Tuesday, 20 October 2015

Who dares, wins

Astonishing! If you had asked anyone in Canada, when the election campaign began more than eleven weeks ago, what was the least likely outcome, the answer would have been "a Liberal majority government". Yet that's what we now have -- and indeed it's a solid majority that will easily last a full term. Stephen Harper has already announced his resignation as Tory leader, and will probably hand over power to incoming PM Justin Trudeau by the end of the week.

In the end it appears that the electorate's desire for change, after ten years of Harper's bludgeoning style of government,  easily outweighed the Tories "trust us and fear everyone else" message. This was always possible and even likely, but when the campaign began, it seemed that the once-socialist NDP would be the beneficiaries -- after all, the Liberals were all but wiped out in the 2011 election. It seemed inevitable that the NDP and the Liberals would split the ABC (anyone but Conservative) vote, possibly allowing Stephen Harper to cling to power as the leader of a minority government.

Where the NDP went wrong was in running the campaign as if the election was theirs to lose. By cautiously promising very little change -- balanced budgets, no major tax hikes -- the NDP effectively drove away much of the electorate for whom change was the main imperative. Trudeau's Liberals were far from bold, but the promise of tax hikes on high income earners and a three-year budget deficit to jump-start the economy at least held out the hope that things might be different.

It's interesting to speculate about whether the Liberal victory on a slightly old-fashioned tax-and-spend platform signifies a shift in Canadian attitudes. Harper's resolutely anti-tax, anti-deficit rhetoric has permeated all levels of government in the past decade, to such a degree that when Trudeau first unveiled his economic programme, it seemed to many like a suicide note. However, coupled with the success of the NDP in the Alberta provincial election earlier in the year, the Liberal win may be evidence that the Canadian electorate is no longer convinced of the benefits of never-ending austerity.

Whether that viewpoint persists will, of course, depend on how good a job the Liberals are able to do once they take office. After a decade out of power, the party is not in a position to call on many MPs with previous ministerial experience -- Trudeau himself is a Cabinet neophyte. Some of the party's elder statesmen -- Jean Chretien, Paul Martin -- may offer advice, but Trudeau will have to be careful about how much he listens to them if he wishes to maintain his image as a bringer of change.

The key post in the government, given the party's tax and deficit pledges, will be the Finance Minister.
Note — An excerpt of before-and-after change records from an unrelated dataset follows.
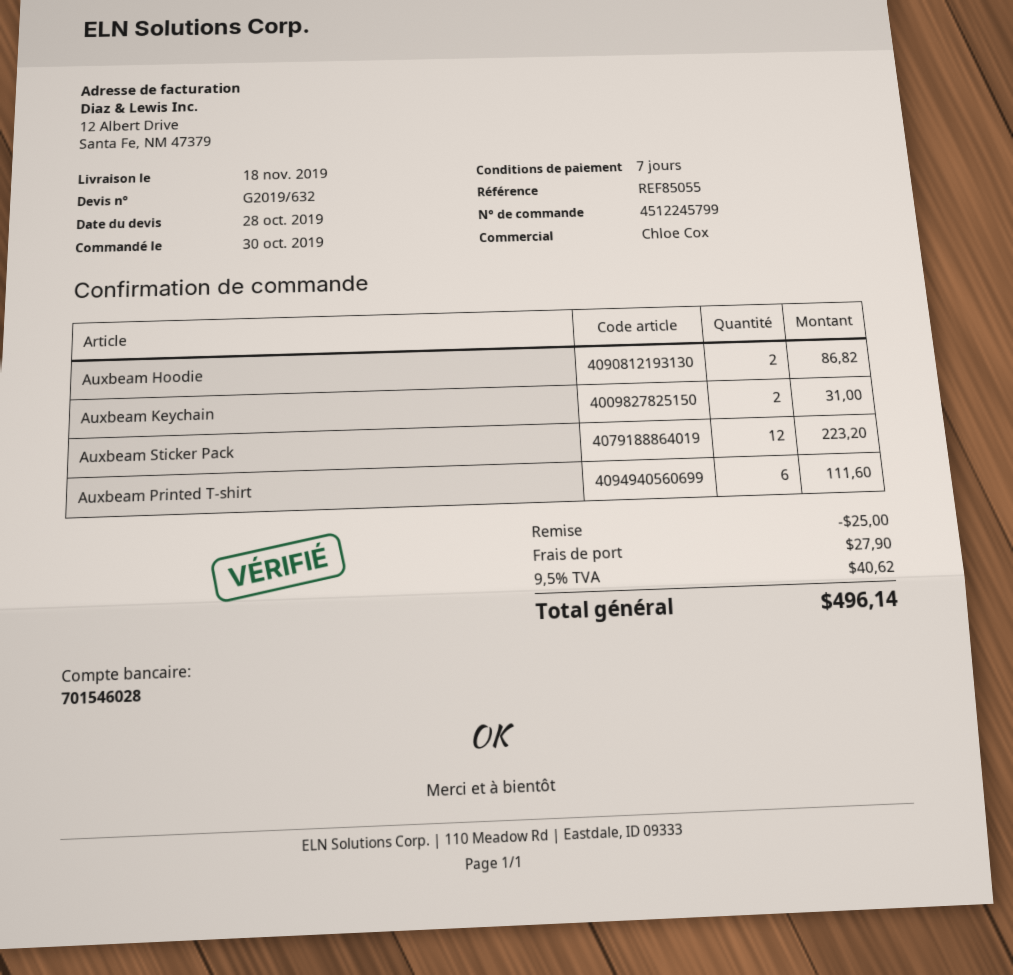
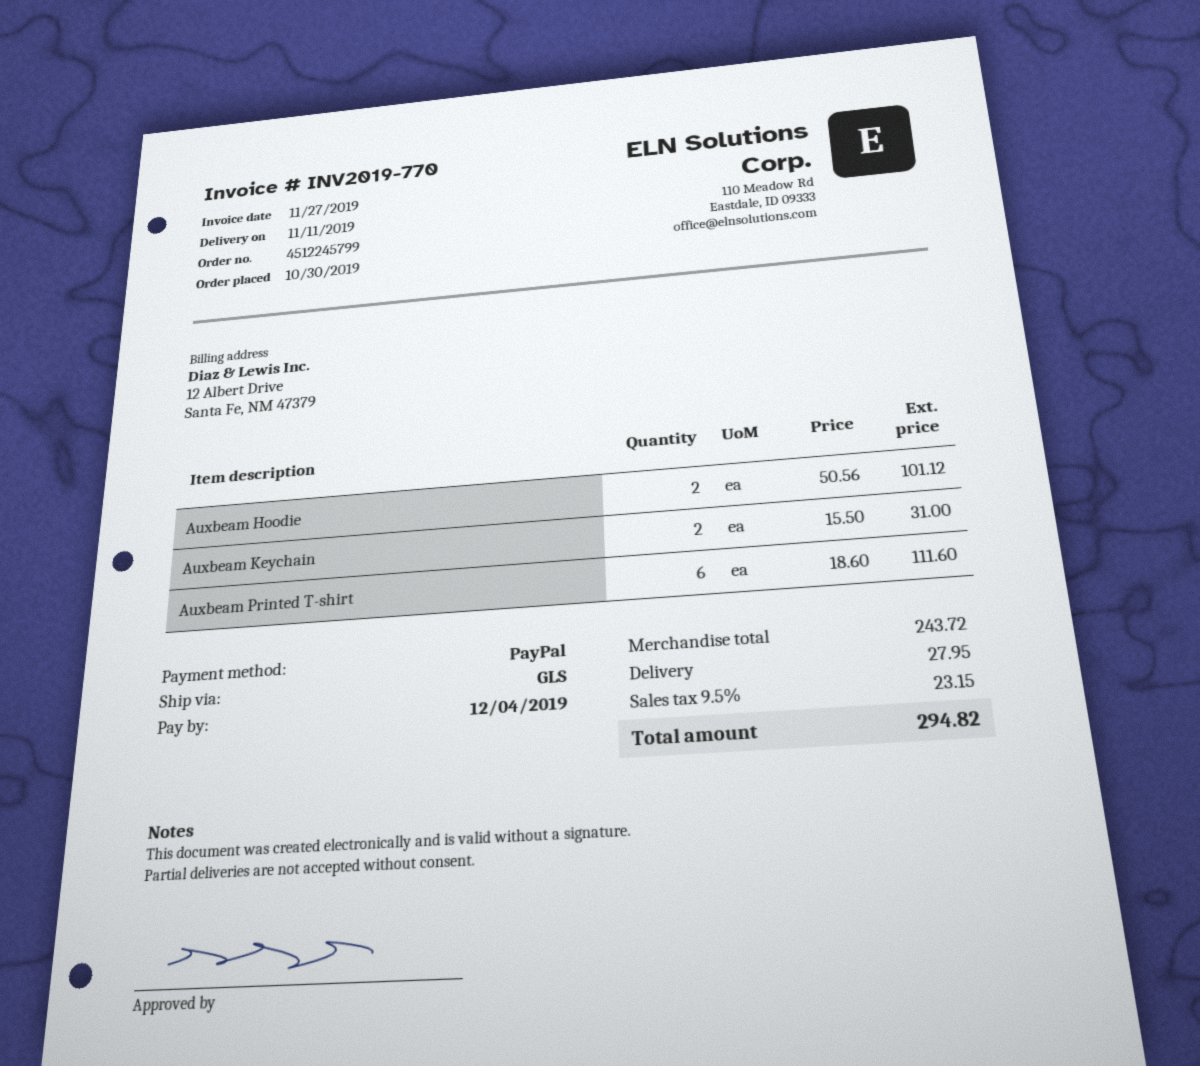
delivery date: 2019-11-18 -> 2019-11-11
Auxbeam Hoodie: 2 for 86.82 -> 2 for 101.12
Auxbeam Sticker Pack: 12 for 223.20 -> none
discount: 25.00 -> none
shipping: 27.90 -> 27.95
tax: 9.5% = 40.62 -> 9.5% = 23.15
total: 496.14 -> 294.82

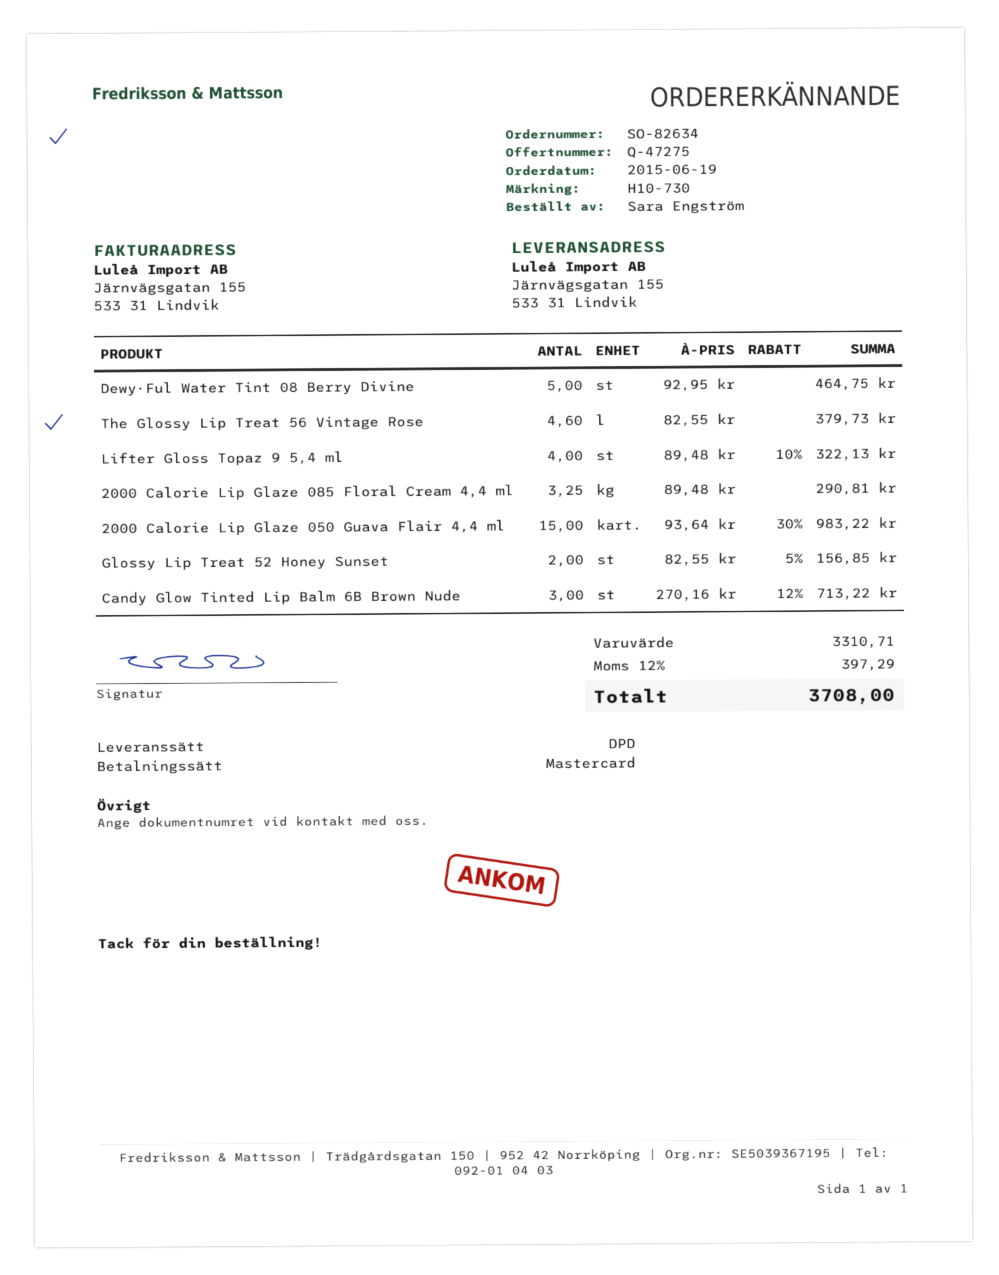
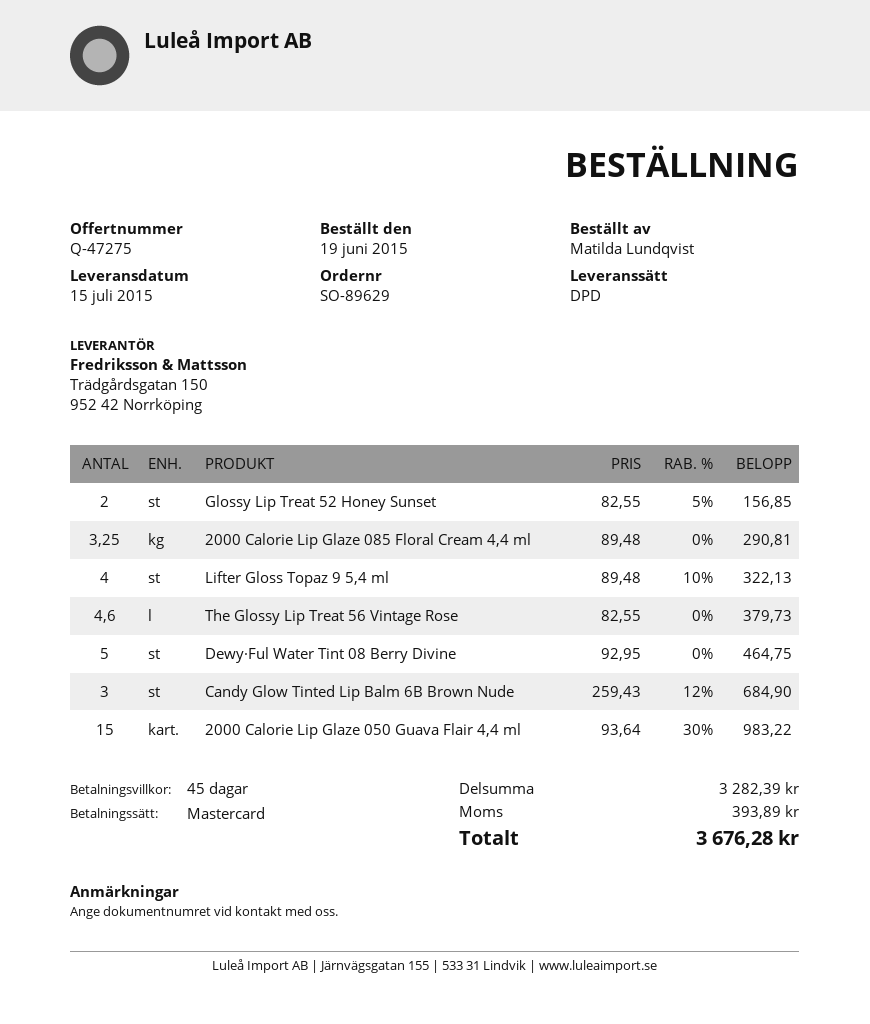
order number: SO-82634 -> SO-89629
ordered by: Sara Engström -> Matilda Lundqvist
Candy Glow Tinted Lip Balm 6B Brown Nude: 3 x 270.16 - 12% = 713.22 -> 3 x 259.43 - 12% = 684.90
subtotal: 3310.71 -> 3282.39
tax: 397.29 -> 393.89
total: 3708.00 -> 3676.28

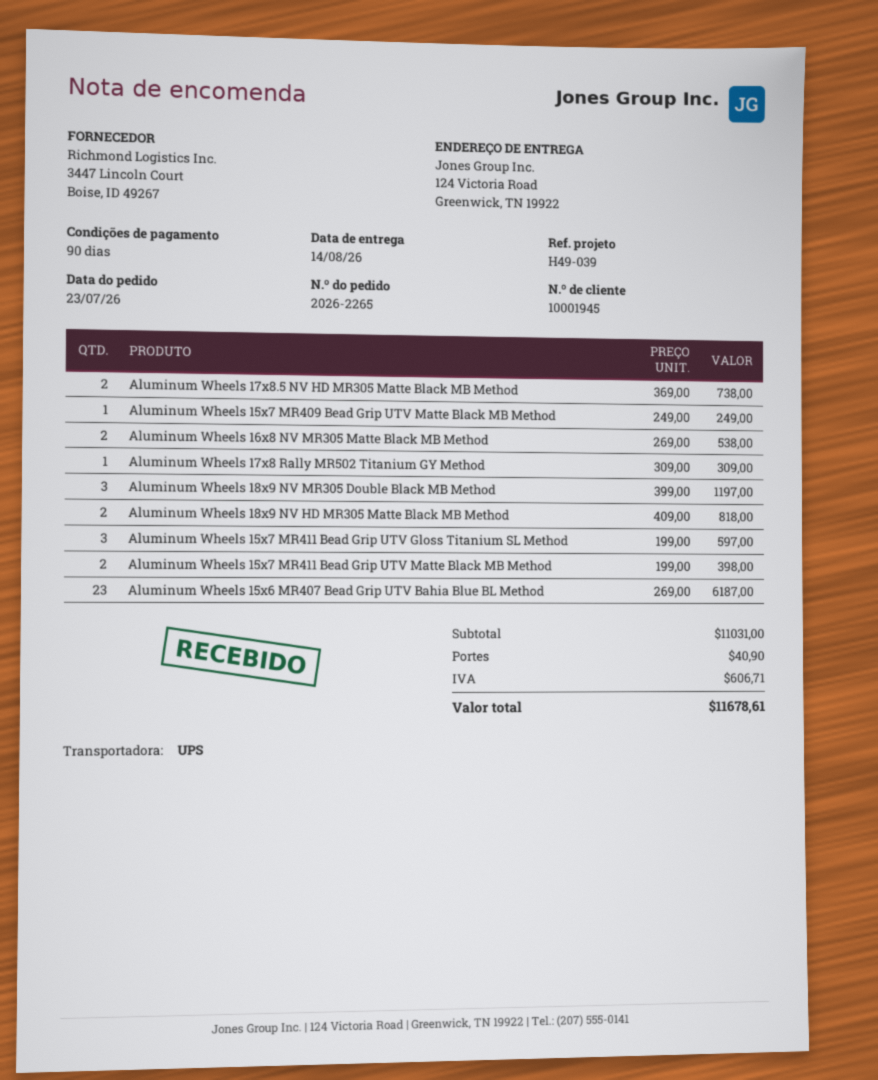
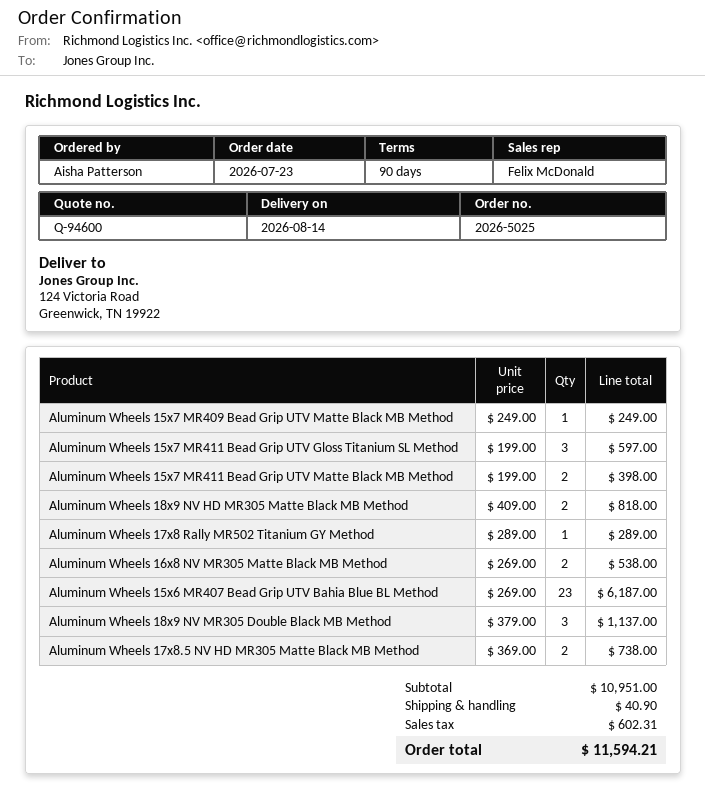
order number: 2026-2265 -> 2026-5025
Aluminum Wheels 17x8 Rally MR502 Titanium GY Method: 1 x 309.00 = 309.00 -> 1 x 289.00 = 289.00
Aluminum Wheels 18x9 NV MR305 Double Black MB Method: 3 x 399.00 = 1197.00 -> 3 x 379.00 = 1137.00
subtotal: 11031.00 -> 10951.00
tax: 606.71 -> 602.31
total: 11678.61 -> 11594.21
Setting a credible budget plan for the entire four-year term that resorts to modest deficits for three years but a return to surplus in the final year will be a difficult challenge, especially as it implies a return to a degree of austerity just as the government is gearing itself up for the next election.

Many months ago, Trudeau told a TV interviewer that the best approach to balancing the budget was to get the economy growing faster. That would boost revenues, and then "the budget will balance itself". The Tories tried to use that last phrase, minus the context, to damn Trudeau as too naive to run the economy. The fiscal plan that Trudeau and his new Finance Minister will be putting into place may show us who's right.